You are viewing a plain text version of this content. The canonical link for it is here.
Posted to commits@kafka.apache.org by mj...@apache.org on 2020/09/30 19:06:52 UTC
[kafka] branch trunk updated: KAFKA-10205: Documentation and
handling of non deterministic Topologies (#9064)
This is an automated email from the ASF dual-hosted git repository.
mjsax pushed a commit to branch trunk
in repository https://gitbox.apache.org/repos/asf/kafka.git
The following commit(s) were added to refs/heads/trunk by this push:
new d1c82a9 KAFKA-10205: Documentation and handling of non deterministic Topologies (#9064)
d1c82a9 is described below
commit d1c82a9baf5f3a0d3bde3ec35157358f7a62ecc8
Author: Igor Soarez <so...@apple.com>
AuthorDate: Wed Sep 30 20:06:11 2020 +0100
KAFKA-10205: Documentation and handling of non deterministic Topologies (#9064)
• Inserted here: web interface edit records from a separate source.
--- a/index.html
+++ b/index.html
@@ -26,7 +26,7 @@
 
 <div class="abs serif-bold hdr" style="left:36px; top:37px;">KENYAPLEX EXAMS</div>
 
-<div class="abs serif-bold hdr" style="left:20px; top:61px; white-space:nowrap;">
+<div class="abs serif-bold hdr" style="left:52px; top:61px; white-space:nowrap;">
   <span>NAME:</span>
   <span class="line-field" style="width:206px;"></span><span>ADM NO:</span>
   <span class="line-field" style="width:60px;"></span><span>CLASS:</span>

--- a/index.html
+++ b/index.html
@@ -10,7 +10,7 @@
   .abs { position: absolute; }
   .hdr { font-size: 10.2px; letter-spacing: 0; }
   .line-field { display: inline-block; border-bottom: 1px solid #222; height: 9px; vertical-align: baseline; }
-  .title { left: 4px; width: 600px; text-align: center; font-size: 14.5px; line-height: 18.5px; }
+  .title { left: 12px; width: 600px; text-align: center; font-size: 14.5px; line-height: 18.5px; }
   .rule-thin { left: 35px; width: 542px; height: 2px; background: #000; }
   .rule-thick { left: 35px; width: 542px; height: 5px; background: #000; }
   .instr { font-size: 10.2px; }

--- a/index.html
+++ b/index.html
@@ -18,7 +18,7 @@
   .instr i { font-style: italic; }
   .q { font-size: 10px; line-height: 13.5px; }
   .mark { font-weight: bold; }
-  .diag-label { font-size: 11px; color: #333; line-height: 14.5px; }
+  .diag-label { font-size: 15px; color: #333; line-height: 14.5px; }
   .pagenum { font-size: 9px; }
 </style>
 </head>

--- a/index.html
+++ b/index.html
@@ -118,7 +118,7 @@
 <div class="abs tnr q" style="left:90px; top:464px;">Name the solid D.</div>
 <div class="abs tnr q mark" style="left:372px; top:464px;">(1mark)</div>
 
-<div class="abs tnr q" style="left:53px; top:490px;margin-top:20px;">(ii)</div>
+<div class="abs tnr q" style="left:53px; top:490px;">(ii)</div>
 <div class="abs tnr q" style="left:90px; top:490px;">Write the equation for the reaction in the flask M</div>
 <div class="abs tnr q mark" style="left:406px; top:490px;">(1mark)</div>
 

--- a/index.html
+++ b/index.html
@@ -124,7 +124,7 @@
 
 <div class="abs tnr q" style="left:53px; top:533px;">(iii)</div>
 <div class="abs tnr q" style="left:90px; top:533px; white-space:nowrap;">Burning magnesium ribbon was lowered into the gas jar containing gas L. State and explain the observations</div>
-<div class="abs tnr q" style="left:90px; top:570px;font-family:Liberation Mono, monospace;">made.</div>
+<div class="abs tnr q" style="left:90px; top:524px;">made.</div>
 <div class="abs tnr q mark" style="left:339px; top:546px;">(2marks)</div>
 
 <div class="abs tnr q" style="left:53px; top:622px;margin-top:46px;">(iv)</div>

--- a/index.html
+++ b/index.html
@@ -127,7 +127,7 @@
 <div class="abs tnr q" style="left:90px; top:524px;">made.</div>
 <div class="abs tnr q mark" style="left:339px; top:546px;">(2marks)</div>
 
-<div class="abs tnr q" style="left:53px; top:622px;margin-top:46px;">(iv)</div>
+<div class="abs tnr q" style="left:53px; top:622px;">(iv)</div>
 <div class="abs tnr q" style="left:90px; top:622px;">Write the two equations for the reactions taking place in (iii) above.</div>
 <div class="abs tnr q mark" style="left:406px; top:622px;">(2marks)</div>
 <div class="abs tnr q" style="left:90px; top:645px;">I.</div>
Reviewers: John Roesler <jo...@confluent.io>, Matthias J. Sax <ma...@confluent.io>
---
.../org/apache/kafka/streams/StreamsBuilder.java | 8 +++++
.../streams/processor/internals/StreamTask.java | 9 +++++
.../processor/internals/StreamTaskTest.java | 41 ++++++++++++++++++++++
3 files changed, 58 insertions(+)
diff --git a/streams/src/main/java/org/apache/kafka/streams/StreamsBuilder.java b/streams/src/main/java/org/apache/kafka/streams/StreamsBuilder.java
index bcfa745..62f7b94 100644
--- a/streams/src/main/java/org/apache/kafka/streams/StreamsBuilder.java
+++ b/streams/src/main/java/org/apache/kafka/streams/StreamsBuilder.java
@@ -51,6 +51,14 @@ import java.util.regex.Pattern;
/**
* {@code StreamsBuilder} provide the high-level Kafka Streams DSL to specify a Kafka Streams topology.
*
+ * <p>
+ * It is a requirement that the processing logic ({@link Topology}) be defined in a deterministic way,
+ * as in, the order in which all operators are added must be predictable and the same across all application
+ * instances.
+ * Topologies are only identical if all operators are added in the same order.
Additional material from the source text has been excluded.